Last week, the Colorado Public Utilities Commission approved a new area code for the Denver area, 983, which will take effect next year. This is the first new area code the area has received in more than 20 years, and comes in addition to the 303 and 720 area codes already in place.

However, a spokeswoman for the Federal Communications Commission told Cowboy State Daily on Tuesday that it will be quite a while before Wyoming needs a new area code.

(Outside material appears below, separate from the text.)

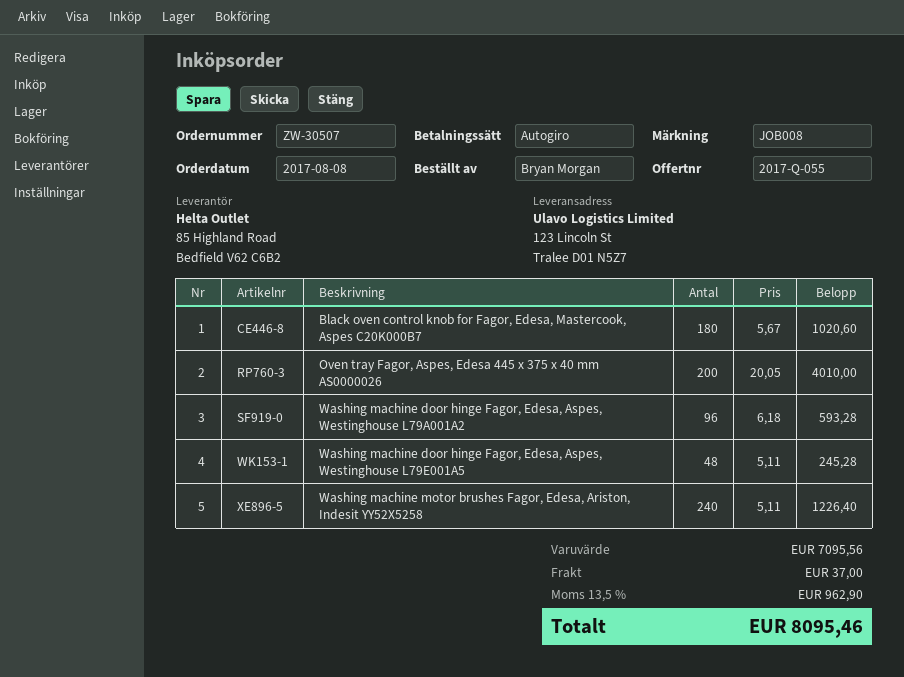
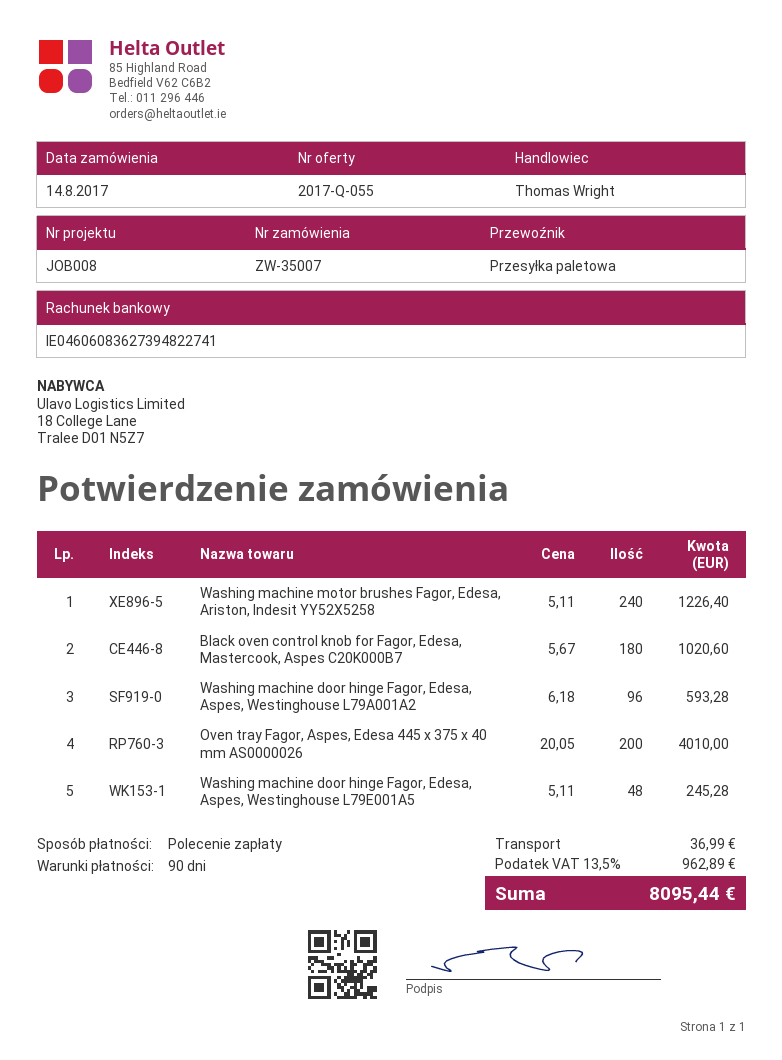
order number: ZW-30507 -> ZW-35007
order date: 2017-08-08 -> 2017-08-14
shipping: 37.00 -> 36.99
tax: 13.5% = 962.90 -> 13.5% = 962.89
total: 8095.46 -> 8095.44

“The North American Numbering Plan Administrator, which manages the assignment of phone numbers, projects that Wyoming will not need a second area code until 2045, the point at which the Administrator projects that Wyoming’s current area code (307) will run out of numbers,” FCC spokeswoman Anne Veigle told Cowboy State Daily on Tuesday. “This is just a projection, and it could change in the future, for instance if 307 numbers are being used more quickly or more slowly than expected.”

At least we’re doing better than Alaska, which won’t need a new area code until 2055. The American Samoa territory won’t need one until 2186.

Denver is projected to run out of 303/720 numbers by the fourth quarter of 2022, so the new 983 area code won’t be assigned until the current two area codes have been exhausted.

Mike Ceballos, a former Wyoming president of Qwest telephone service and an expert in technology, told Cowboy State Daily that Wyoming is only one of about a dozen states with a single area code.

“When my family came to Wyoming in 1995, there were under 400,000 telephones, mostly landlines, in the state,” he said. “When I retired in 2011, there were more than 800,000 telephone numbers and the number of landlines has gone down. I believe we will likely remain a single area code state, at least for a while.”